[Data entries]
---

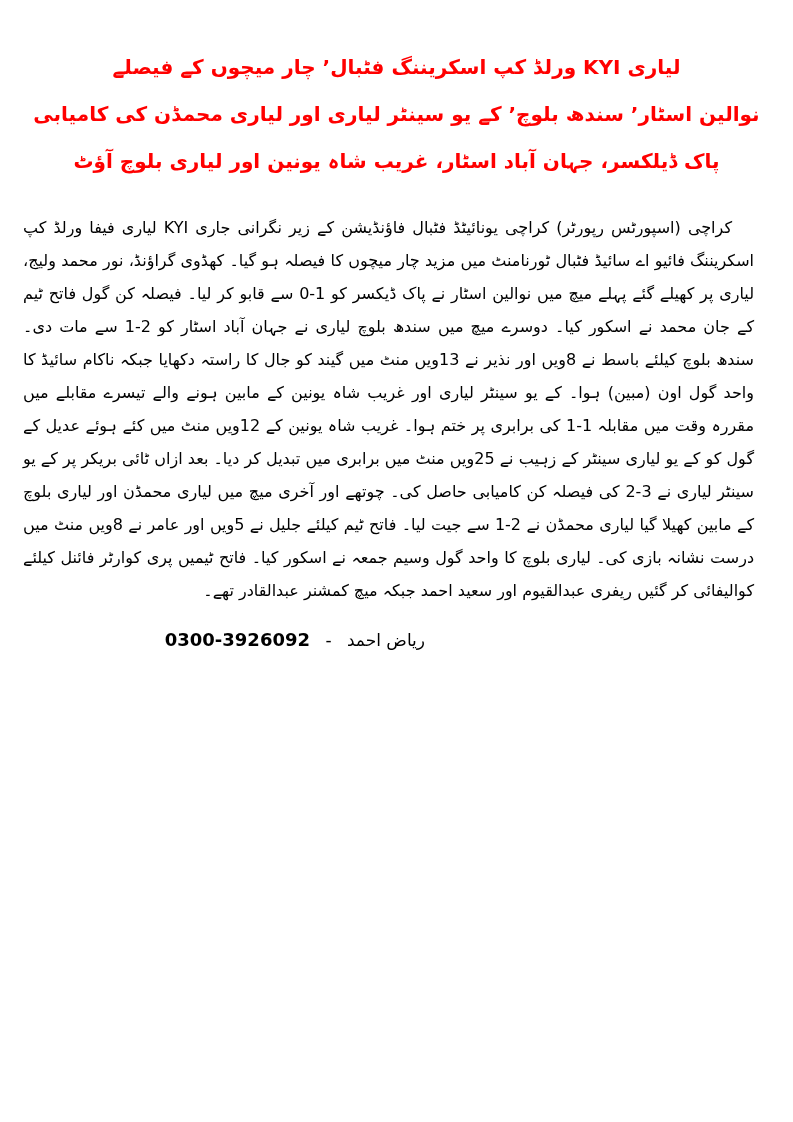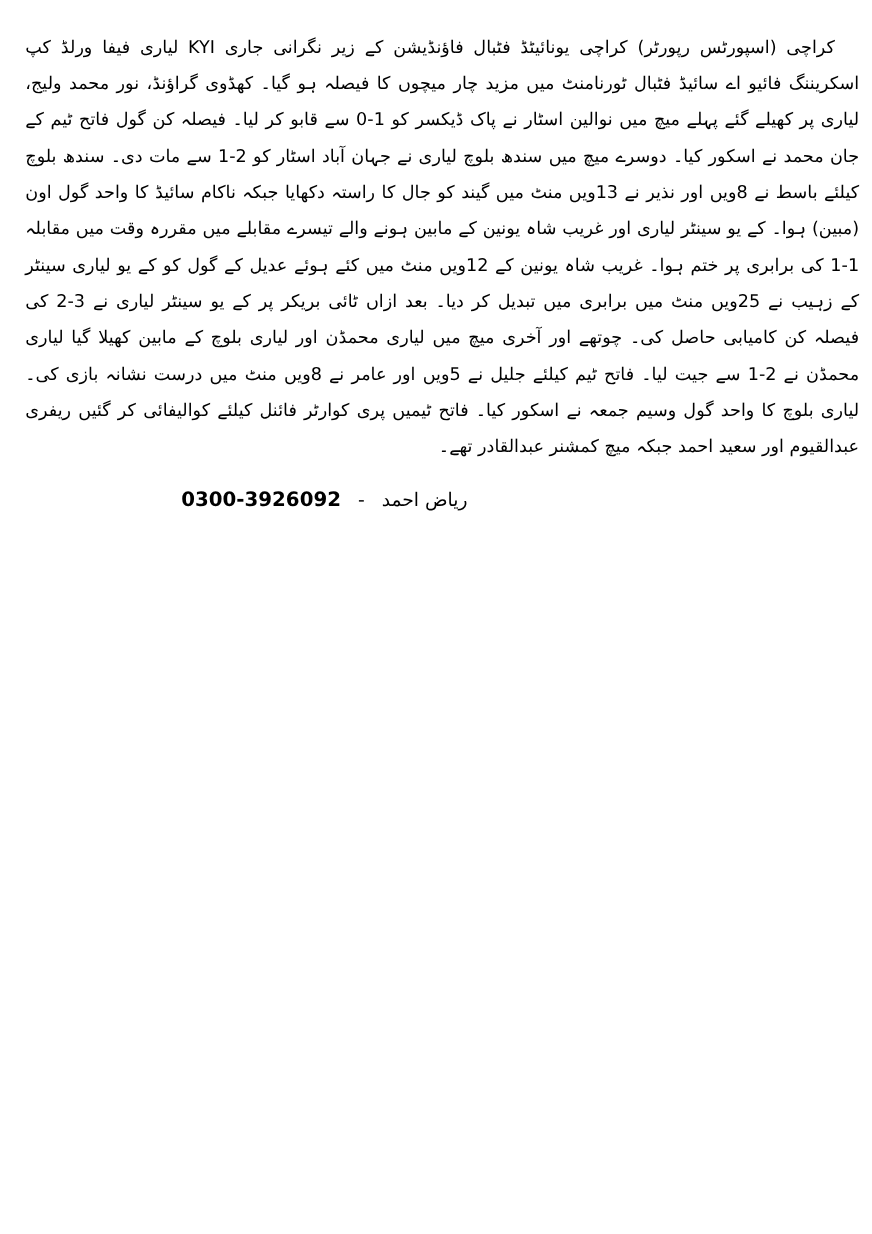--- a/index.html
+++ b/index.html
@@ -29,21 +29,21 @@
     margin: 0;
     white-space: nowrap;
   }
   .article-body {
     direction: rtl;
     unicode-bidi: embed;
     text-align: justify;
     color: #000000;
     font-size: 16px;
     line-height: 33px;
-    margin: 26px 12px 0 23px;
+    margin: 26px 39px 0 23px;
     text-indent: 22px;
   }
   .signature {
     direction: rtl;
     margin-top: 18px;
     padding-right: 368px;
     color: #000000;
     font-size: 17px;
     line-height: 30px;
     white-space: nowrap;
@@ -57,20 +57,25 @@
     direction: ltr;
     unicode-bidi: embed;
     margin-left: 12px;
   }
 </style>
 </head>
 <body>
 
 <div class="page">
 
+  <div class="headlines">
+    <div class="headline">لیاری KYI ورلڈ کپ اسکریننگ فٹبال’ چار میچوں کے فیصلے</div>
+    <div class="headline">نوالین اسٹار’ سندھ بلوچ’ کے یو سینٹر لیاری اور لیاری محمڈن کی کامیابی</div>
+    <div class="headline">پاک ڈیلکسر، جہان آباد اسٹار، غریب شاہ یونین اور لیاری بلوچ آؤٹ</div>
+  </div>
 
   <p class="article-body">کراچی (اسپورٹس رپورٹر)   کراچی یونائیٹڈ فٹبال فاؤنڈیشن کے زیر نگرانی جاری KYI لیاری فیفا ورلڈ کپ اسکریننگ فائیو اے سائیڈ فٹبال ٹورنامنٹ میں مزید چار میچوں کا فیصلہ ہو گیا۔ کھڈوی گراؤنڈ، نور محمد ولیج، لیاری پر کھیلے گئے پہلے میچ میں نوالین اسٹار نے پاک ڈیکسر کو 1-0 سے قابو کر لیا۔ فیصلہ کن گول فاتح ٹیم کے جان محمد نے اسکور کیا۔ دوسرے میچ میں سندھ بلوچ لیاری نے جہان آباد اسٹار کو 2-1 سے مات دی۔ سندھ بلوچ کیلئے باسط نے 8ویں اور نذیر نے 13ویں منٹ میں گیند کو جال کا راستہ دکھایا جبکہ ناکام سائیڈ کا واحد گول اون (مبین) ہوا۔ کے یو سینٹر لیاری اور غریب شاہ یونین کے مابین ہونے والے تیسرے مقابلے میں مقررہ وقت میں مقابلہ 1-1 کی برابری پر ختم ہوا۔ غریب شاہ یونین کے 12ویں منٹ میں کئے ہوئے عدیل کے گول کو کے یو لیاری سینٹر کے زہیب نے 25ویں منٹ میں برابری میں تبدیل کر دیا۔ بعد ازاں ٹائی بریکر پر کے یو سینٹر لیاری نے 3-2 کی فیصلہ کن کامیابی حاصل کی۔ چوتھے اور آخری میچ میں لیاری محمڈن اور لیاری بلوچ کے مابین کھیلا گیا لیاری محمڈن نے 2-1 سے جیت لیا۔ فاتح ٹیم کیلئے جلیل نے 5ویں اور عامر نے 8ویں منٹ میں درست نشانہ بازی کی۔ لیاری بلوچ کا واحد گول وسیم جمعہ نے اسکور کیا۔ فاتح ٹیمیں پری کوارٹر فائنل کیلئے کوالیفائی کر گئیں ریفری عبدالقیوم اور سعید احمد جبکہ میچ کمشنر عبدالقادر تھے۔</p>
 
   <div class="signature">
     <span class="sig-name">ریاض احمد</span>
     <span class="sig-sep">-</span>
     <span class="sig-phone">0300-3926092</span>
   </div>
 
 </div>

---

After finding the line that contains "12px 0 23px;" in the records above, copy that line and each one after it exactly, through the final line.

-    margin: 26px 12px 0 23px;
+    margin: 26px 39px 0 23px;
     text-indent: 22px;
   }
   .signature {
     direction: rtl;
     margin-top: 18px;
     padding-right: 368px;
     color: #000000;
     font-size: 17px;
     line-height: 30px;
     white-space: nowrap;
@@ -57,20 +57,25 @@
     direction: ltr;
     unicode-bidi: embed;
     margin-left: 12px;
   }
 </style>
 </head>
 <body>
 
 <div class="page">
 
+  <div class="headlines">
+    <div class="headline">لیاری KYI ورلڈ کپ اسکریننگ فٹبال’ چار میچوں کے فیصلے</div>
+    <div class="headline">نوالین اسٹار’ سندھ بلوچ’ کے یو سینٹر لیاری اور لیاری محمڈن کی کامیابی</div>
+    <div class="headline">پاک ڈیلکسر، جہان آباد اسٹار، غریب شاہ یونین اور لیاری بلوچ آؤٹ</div>
+  </div>
 
   <p class="article-body">کراچی (اسپورٹس رپورٹر)   کراچی یونائیٹڈ فٹبال فاؤنڈیشن کے زیر نگرانی جاری KYI لیاری فیفا ورلڈ کپ اسکریننگ فائیو اے سائیڈ فٹبال ٹورنامنٹ میں مزید چار میچوں کا فیصلہ ہو گیا۔ کھڈوی گراؤنڈ، نور محمد ولیج، لیاری پر کھیلے گئے پہلے میچ میں نوالین اسٹار نے پاک ڈیکسر کو 1-0 سے قابو کر لیا۔ فیصلہ کن گول فاتح ٹیم کے جان محمد نے اسکور کیا۔ دوسرے میچ میں سندھ بلوچ لیاری نے جہان آباد اسٹار کو 2-1 سے مات دی۔ سندھ بلوچ کیلئے باسط نے 8ویں اور نذیر نے 13ویں منٹ میں گیند کو جال کا راستہ دکھایا جبکہ ناکام سائیڈ کا واحد گول اون (مبین) ہوا۔ کے یو سینٹر لیاری اور غریب شاہ یونین کے مابین ہونے والے تیسرے مقابلے میں مقررہ وقت میں مقابلہ 1-1 کی برابری پر ختم ہوا۔ غریب شاہ یونین کے 12ویں منٹ میں کئے ہوئے عدیل کے گول کو کے یو لیاری سینٹر کے زہیب نے 25ویں منٹ میں برابری میں تبدیل کر دیا۔ بعد ازاں ٹائی بریکر پر کے یو سینٹر لیاری نے 3-2 کی فیصلہ کن کامیابی حاصل کی۔ چوتھے اور آخری میچ میں لیاری محمڈن اور لیاری بلوچ کے مابین کھیلا گیا لیاری محمڈن نے 2-1 سے جیت لیا۔ فاتح ٹیم کیلئے جلیل نے 5ویں اور عامر نے 8ویں منٹ میں درست نشانہ بازی کی۔ لیاری بلوچ کا واحد گول وسیم جمعہ نے اسکور کیا۔ فاتح ٹیمیں پری کوارٹر فائنل کیلئے کوالیفائی کر گئیں ریفری عبدالقیوم اور سعید احمد جبکہ میچ کمشنر عبدالقادر تھے۔</p>
 
   <div class="signature">
     <span class="sig-name">ریاض احمد</span>
     <span class="sig-sep">-</span>
     <span class="sig-phone">0300-3926092</span>
   </div>
 
 </div>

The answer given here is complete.